:: PROVIDED RECORDS ::

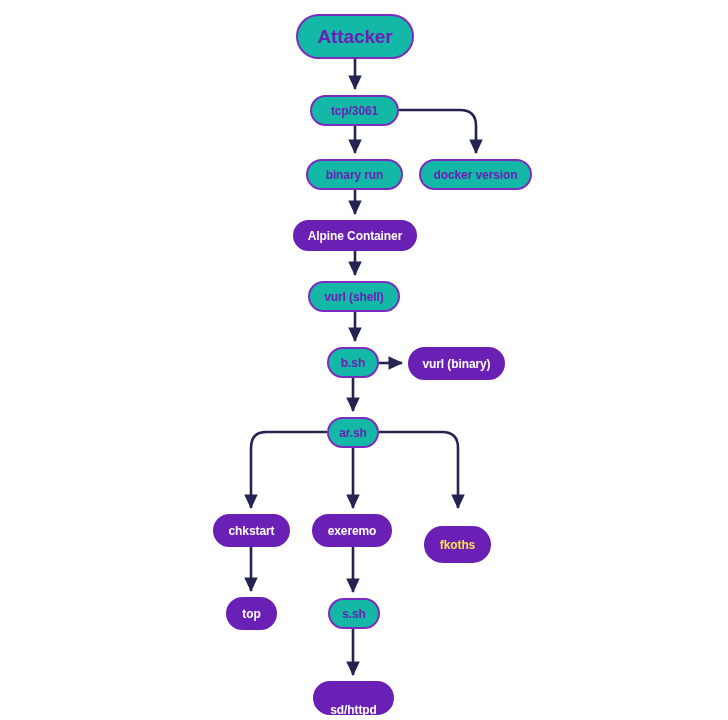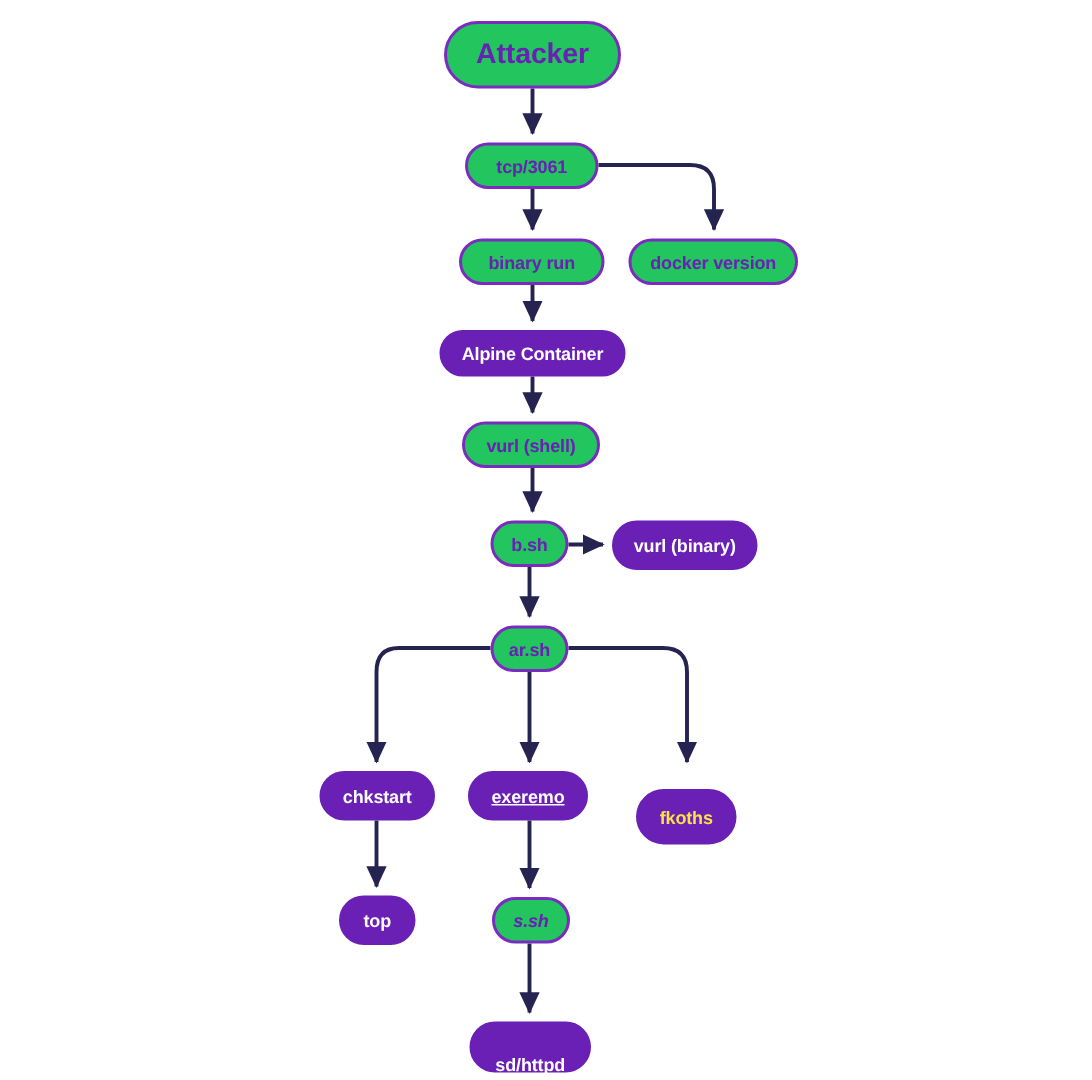--- a/index.html
+++ b/index.html
@@ -30,21 +30,21 @@
     position: absolute;
     box-sizing: border-box;
     display: flex;
     align-items: center;
     justify-content: center;
     border-radius: 999px;
     white-space: nowrap;
     letter-spacing: -0.1px;
   }
   .node.outlined {
-    background: #22c55e;
+    background: #14b8a6;
     border: 2px solid #22c55e;
     color: #6A1FB5;
   }
   .node.filled {
     background: #6A1FB5;
     border: 2px solid #6A1FB5;
     color: #ffffff;
   }
   .node-label {
     display: block;
@@ -105,30 +105,30 @@
       </div>
       <div class="node filled" style="left: 408px; top: 347px; width: 97px; height: 33px; background: rgb(106, 31, 181); border-color: rgb(106, 31, 181); color: rgb(255, 255, 255);">
         <span class="node-label" style="font-size: 12px;">vurl (binary)</span>
       </div>
       <div class="node outlined" style="left: 327px; top: 417px; width: 52px; height: 31px; border-color: rgb(123, 44, 191); color: rgb(106, 31, 181);">
         <span class="node-label" style="font-size: 12px;">ar.sh</span>
       </div>
       <div class="node filled" style="left: 213px; top: 514px; width: 77px; height: 33px; background: rgb(106, 31, 181); border-color: rgb(106, 31, 181); color: rgb(255, 255, 255); justify-content: center;">
         <span class="node-label" style="font-size: 12px;">chkstart</span>
       </div>
-      <div class="node filled" style="left: 312px; top: 514px; width: 80px; height: 33px; background: rgb(106, 31, 181); border-color: rgb(106, 31, 181); color: rgb(255, 255, 255); text-decoration: underline;">
+      <div class="node filled" style="left: 312px; top: 514px; width: 80px; height: 33px; background: rgb(106, 31, 181); border-color: rgb(106, 31, 181); color: rgb(255, 255, 255);">
         <span class="node-label" style="font-size: 12px;">exeremo</span>
       </div>
       <div class="node filled" style="left: 424px; top: 526px; width: 67px; height: 37px; background: rgb(106, 31, 181); border-color: rgb(106, 31, 181); color: #fde047;">
         <span class="node-label" style="font-size: 12px;">fkoths</span>
       </div>
       <div class="node filled" style="left: 226px; top: 597px; width: 51px; height: 33px; background: rgb(106, 31, 181); border-color: rgb(106, 31, 181); color: rgb(255, 255, 255);">
         <span class="node-label" style="font-size: 12px;">top</span>
       </div>
       <div class="node outlined" style="left: 328px; top: 598px; width: 52px; height: 31px; border-color: rgb(123, 44, 191); color: rgb(106, 31, 181);">
-        <span class="node-label" style="font-size: 12px; font-style: italic;">s.sh</span>
+        <span class="node-label" style="font-size: 12px;">s.sh</span>
       </div>
       <div class="node filled" style="left: 313px; top: 681px; width: 81px; height: 34px; background: rgb(106, 31, 181); border-color: rgb(106, 31, 181); color: rgb(255, 255, 255);">
         <span class="node-label" style="font-size: 12px; margin-top: 24px;">sd/httpd</span>
       </div>
     </div>
 
 </div>
 
 </body></html>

:::

### TASK OBJECTIVE:
Copy each line above exactly, with no images.

### RESPONSE:
--- a/index.html
+++ b/index.html
@@ -30,21 +30,21 @@
     position: absolute;
     box-sizing: border-box;
     display: flex;
     align-items: center;
     justify-content: center;
     border-radius: 999px;
     white-space: nowrap;
     letter-spacing: -0.1px;
   }
   .node.outlined {
-    background: #22c55e;
+    background: #14b8a6;
     border: 2px solid #22c55e;
     color: #6A1FB5;
   }
   .node.filled {
     background: #6A1FB5;
     border: 2px solid #6A1FB5;
     color: #ffffff;
   }
   .node-label {
     display: block;
@@ -105,30 +105,30 @@
       </div>
       <div class="node filled" style="left: 408px; top: 347px; width: 97px; height: 33px; background: rgb(106, 31, 181); border-color: rgb(106, 31, 181); color: rgb(255, 255, 255);">
         <span class="node-label" style="font-size: 12px;">vurl (binary)</span>
       </div>
       <div class="node outlined" style="left: 327px; top: 417px; width: 52px; height: 31px; border-color: rgb(123, 44, 191); color: rgb(106, 31, 181);">
         <span class="node-label" style="font-size: 12px;">ar.sh</span>
       </div>
       <div class="node filled" style="left: 213px; top: 514px; width: 77px; height: 33px; background: rgb(106, 31, 181); border-color: rgb(106, 31, 181); color: rgb(255, 255, 255); justify-content: center;">
         <span class="node-label" style="font-size: 12px;">chkstart</span>
       </div>
-      <div class="node filled" style="left: 312px; top: 514px; width: 80px; height: 33px; background: rgb(106, 31, 181); border-color: rgb(106, 31, 181); color: rgb(255, 255, 255); text-decoration: underline;">
+      <div class="node filled" style="left: 312px; top: 514px; width: 80px; height: 33px; background: rgb(106, 31, 181); border-color: rgb(106, 31, 181); color: rgb(255, 255, 255);">
         <span class="node-label" style="font-size: 12px;">exeremo</span>
       </div>
       <div class="node filled" style="left: 424px; top: 526px; width: 67px; height: 37px; background: rgb(106, 31, 181); border-color: rgb(106, 31, 181); color: #fde047;">
         <span class="node-label" style="font-size: 12px;">fkoths</span>
       </div>
       <div class="node filled" style="left: 226px; top: 597px; width: 51px; height: 33px; background: rgb(106, 31, 181); border-color: rgb(106, 31, 181); color: rgb(255, 255, 255);">
         <span class="node-label" style="font-size: 12px;">top</span>
       </div>
       <div class="node outlined" style="left: 328px; top: 598px; width: 52px; height: 31px; border-color: rgb(123, 44, 191); color: rgb(106, 31, 181);">
-        <span class="node-label" style="font-size: 12px; font-style: italic;">s.sh</span>
+        <span class="node-label" style="font-size: 12px;">s.sh</span>
       </div>
       <div class="node filled" style="left: 313px; top: 681px; width: 81px; height: 34px; background: rgb(106, 31, 181); border-color: rgb(106, 31, 181); color: rgb(255, 255, 255);">
         <span class="node-label" style="font-size: 12px; margin-top: 24px;">sd/httpd</span>
       </div>
     </div>
 
 </div>
 
 </body></html>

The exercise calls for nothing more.